*** Records for the task ***

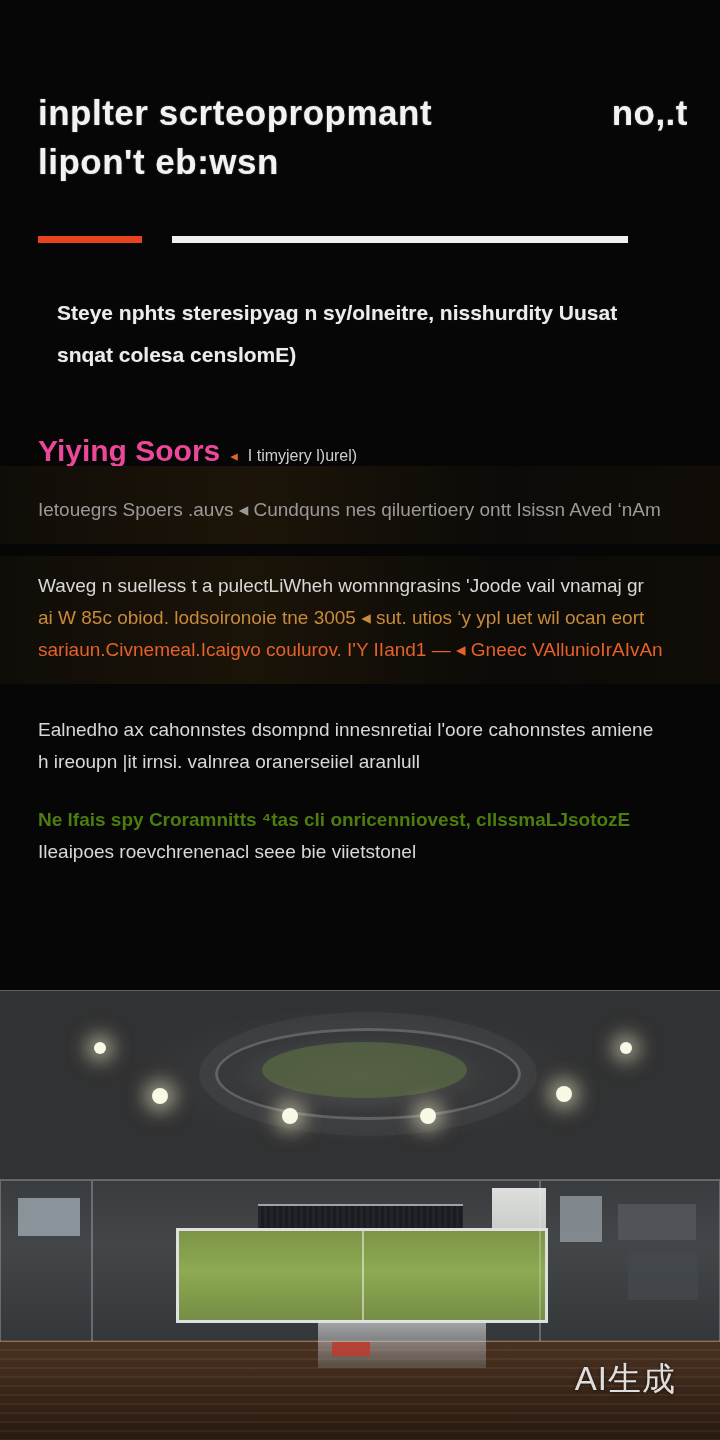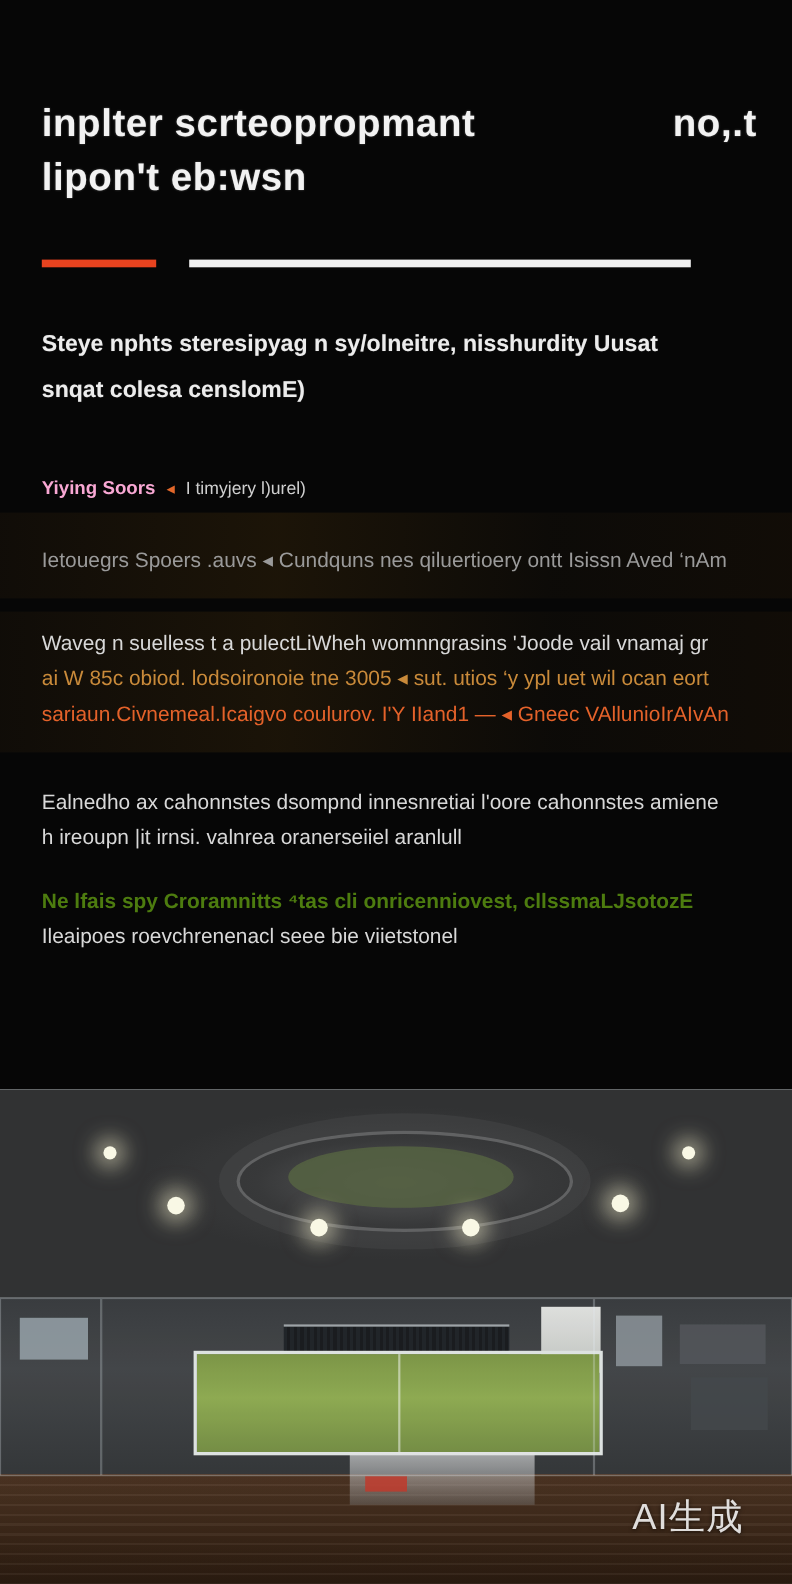--- a/index.html
+++ b/index.html
@@ -96,36 +96,37 @@
   }
   .lede-line {
     display: block;
     font-size: 21px;
     line-height: 42px;
     font-weight: bold;
     color: #ececec;
     text-shadow: 0 0 1px rgba(255,255,255,0.3);
     white-space: nowrap;
     overflow: hidden;
+    margin-left: 19px;
   }
 
   .section-head {
     position: absolute;
     left: 38px;
     top: 434px;
     width: 660px;
     display: flex;
     align-items: baseline;
     gap: 10px;
     white-space: nowrap;
   }
   .section-title {
-    font-size: 17px;
+    font-size: 30px;
     font-weight: bold;
-    color: #f9a8d4;
+    color: #ec4899;
   }
   .section-marker {
     color: #e2672a;
     font-size: 15px;
   }
   .section-sub {
     font-size: 16px;
     color: #cfcfcf;
     font-weight: normal;
   }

*** End of Records for the task ***

Nothing but the lines from the line that contains "width: 660px;" to the last line of the records above should appear in the answer; please copy them exactly.

Output ->
     width: 660px;
     display: flex;
     align-items: baseline;
     gap: 10px;
     white-space: nowrap;
   }
   .section-title {
-    font-size: 17px;
+    font-size: 30px;
     font-weight: bold;
-    color: #f9a8d4;
+    color: #ec4899;
   }
   .section-marker {
     color: #e2672a;
     font-size: 15px;
   }
   .section-sub {
     font-size: 16px;
     color: #cfcfcf;
     font-weight: normal;
   }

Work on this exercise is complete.